Having spent a glorious hour or so sampling and buying farmhouse cheese at Sheridans (see last post), we thought it would be a great idea to lunch on the most famous cheese sandwich in Dublin, even if it doesn’t involve an Irish cheese.
Although much refurbished and modernized, Davy Byrnes Pub (21 Duke Street, +353 1 677 5217, davybyrnes.com) has been a downtown fixture just off Grafton Street since 1889. It was a popular watering hole among the literati long before James Joyce immortalized the bar in Ulysses, published in 1922. In chapter 8, “Lestrygonians,” Leopold Bloom stops in on June 16, 1904, and orders a Gorgonzola sandwich. The dish is still on the menu, though the pub now fancies itself “Dublin’s original gastro pub” and emphasizes food over drink more than it did in Joyce’s day.
In Ulysses, “Mr Bloom ate his stripes of sandwich, fresh clean bread, with relish of disgust, pungent mustard, the feety savour of green cheese. Sips of his wine smoothed his palate. Not logwood that. Tastes fuller this weather with the chill off.”

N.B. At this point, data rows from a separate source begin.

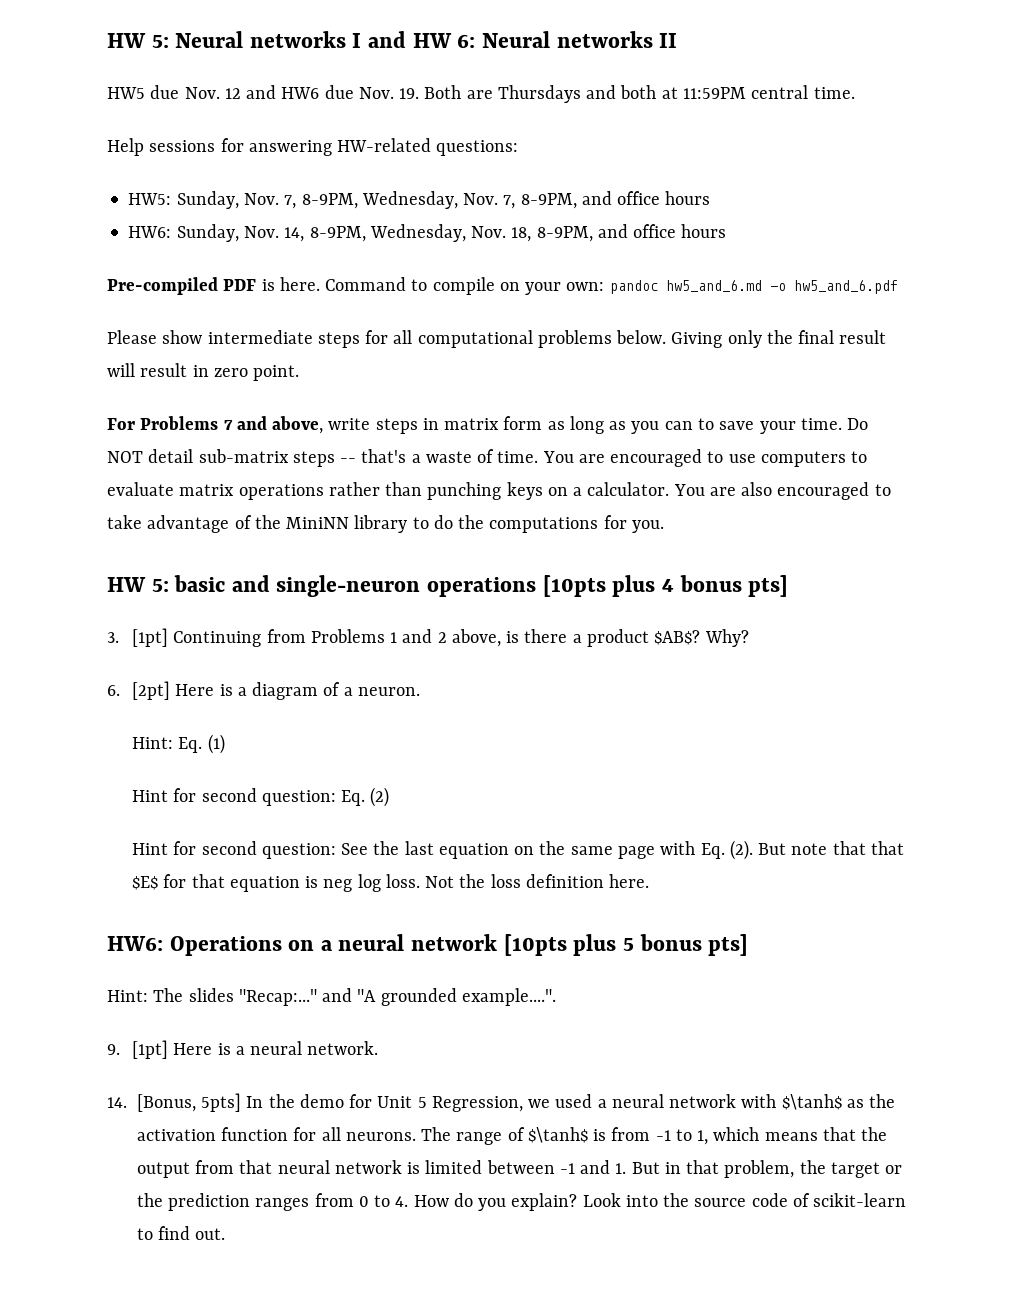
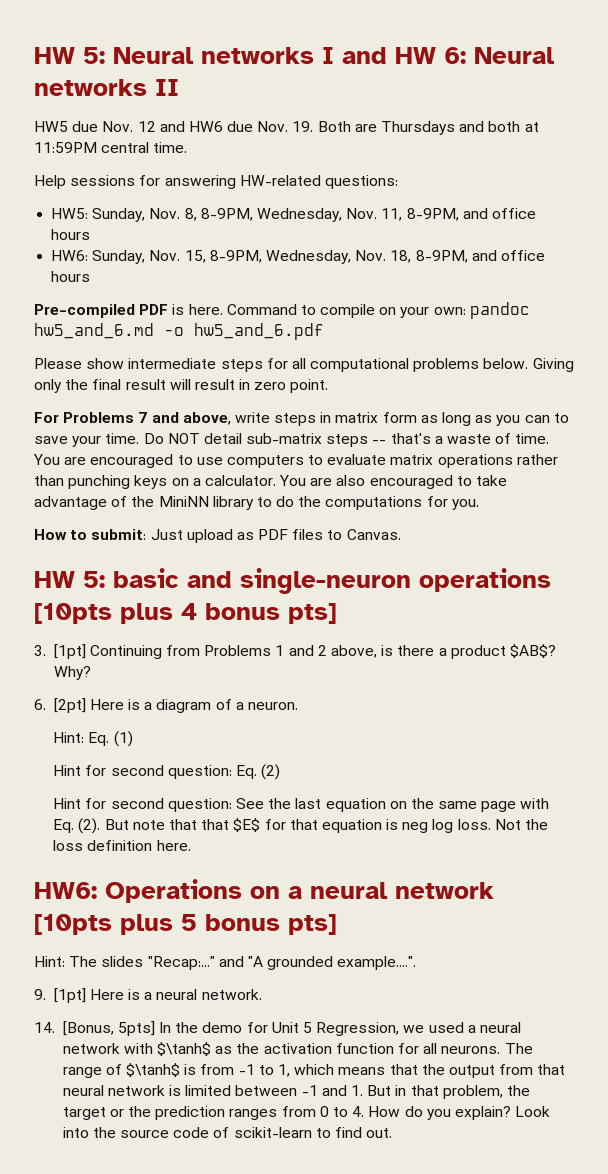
[284,191,516,209] 7, 8-9PM, Wednesday, Nov. 7, -> [184,208,403,222] 8, 8-9PM, Wednesday, Nov. 11,
[284,227,305,242] 14, -> [184,250,206,263] 15,
(664, 526) none -> [34,529,401,543] // How to submit: Just upload as PDF files to Canvas.

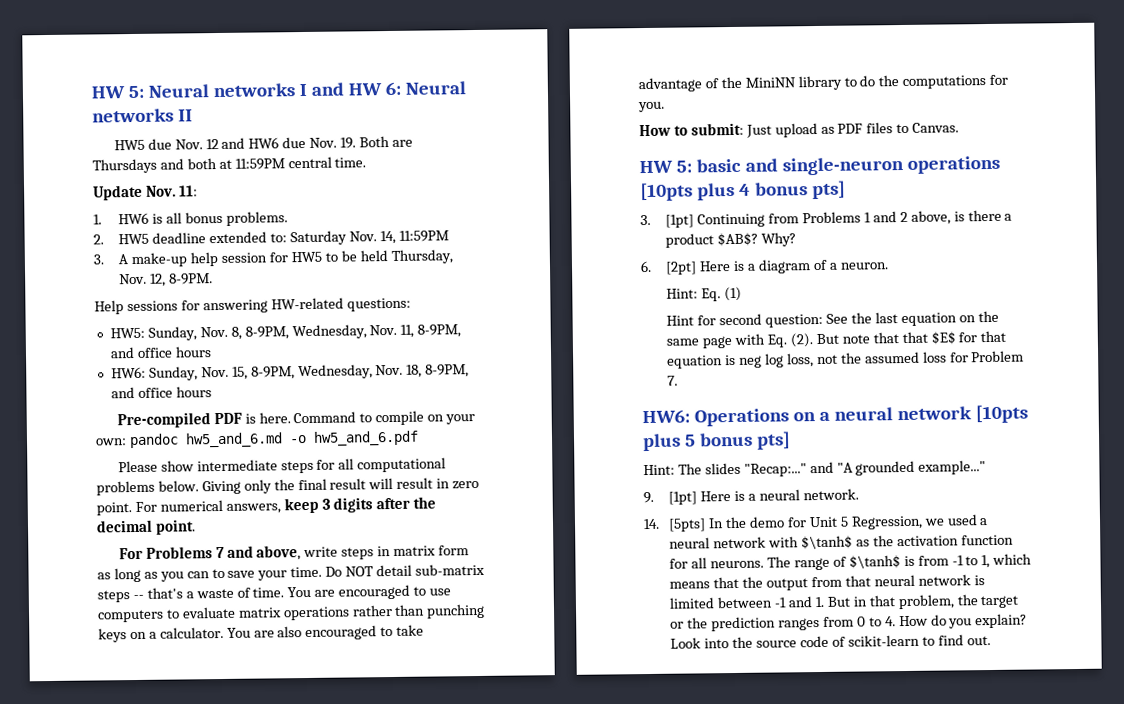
(188, 147) none -> [93,184,198,201] [93,211,288,226] [93,230,449,246] [93,249,453,268] [119,273,214,287] // Update Nov. 11: // 1. HW6 is all bonus problems. // 2. HW5 deadline extended to: Saturday Nov. 14, 11:59PM // 3. A make-up help session for HW5 to be held Thursday, Nov. 12, 8-9PM.
(329, 386) none -> [134,496,437,514] [96,519,196,535] For numerical answers, keep 3 digits after the decimal point.
[53,764,281,780] // Hint for second question: Eq. (2) -> (743, 294) none
[457,819,549,830] [53,840,191,851] loss. Not the loss definition here. -> [786,350,1025,368] [667,375,679,386] loss, not the assumed loss for Problem 7.
[337,956,417,970] example....". -> [918,460,987,475] example..."
[62,1021,155,1036] [Bonus, 5pts] -> [668,518,707,532] [5pts]

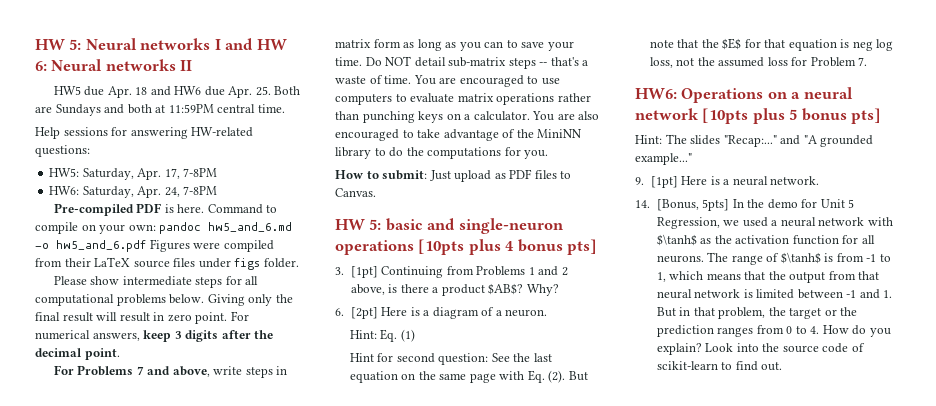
[174,139,219,150] Nov. 12 -> [107,86,148,98] Apr. 18
[309,137,357,149] Nov. 19. -> [228,86,271,98] Apr. 25.
[92,158,157,174] Thursdays -> [55,104,101,116] Sundays
[93,184,198,201] [93,211,288,226] [93,230,449,246] [93,249,453,268] [119,273,214,287] // Update Nov. 11: // 1. HW6 is all bonus problems. // 2. HW5 deadline extended to: Saturday Nov. 14, 11:59PM // 3. A make-up help session for HW5 to be held Thursday, Nov. 12, 8-9PM. -> (285, 108) none
[147,324,462,341] [109,346,212,359] [110,364,470,381] [110,386,212,399] Sunday, Nov. 8, 8-9PM, Wednesday, Nov. 11, 8-9PM, and office hours // HW6: Sunday, Nov. 15, 8-9PM, Wednesday, Nov. 18, 8-9PM, and office hours -> [82,168,218,180] [49,186,218,198] Saturday, Apr. 17, 7-8PM // HW6: Saturday, Apr. 24, 7-8PM
(419, 438) none -> [149,239,274,252] [35,257,299,270] Figures were compiled from their LaTeX source files under figs folder.
[901,331,928,344] that -> [701,39,719,48] the
[668,518,707,532] [5pts] -> [656,199,730,211] [Bonus, 5pts]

We did not fare as well. “All out of Gorgonzola” was the refrain for several days running. We inquired at Sheridans if the pub bought its cheese from them. “Just once a year, on Bloomsday,” came the answer. We’ll have to go back on June 16 to see if they’re serving the sandwich.
As it turns out, enough people have been able to taste the sandwich that they offer descriptions of the assembly, so here’s a reasonable facsimile of Leopold Bloom’s light lunch intended to fend off hunger until tea. We made it at home, and can attest that, all in all, it’s not bad. By the way, we’ll be posting a delicious recipe for Irish brown bread soon.
BLOOM’S GORGONZOLA SANDWICH
Ingredients
Butter
2 slices of Irish brown bread
1/4 inch slab of mountain Gorgonzola cheese
1 slice tomato
Leaves of butter lettuce
Freshly ground pepper
Pungent Dijon-style mustard
Directions
Butter both pieces of bread. Add the slab of Gorgonzola. Top with tomato slice and lettuce leaves. Grind a hefty sprinkle of black pepper on top.
Cut sandwich in three or four strips. Lift up the bread and deposit a generous portion of mustard. As Joyce notes, “Mr Bloom … studded under each strip yellow blobs.”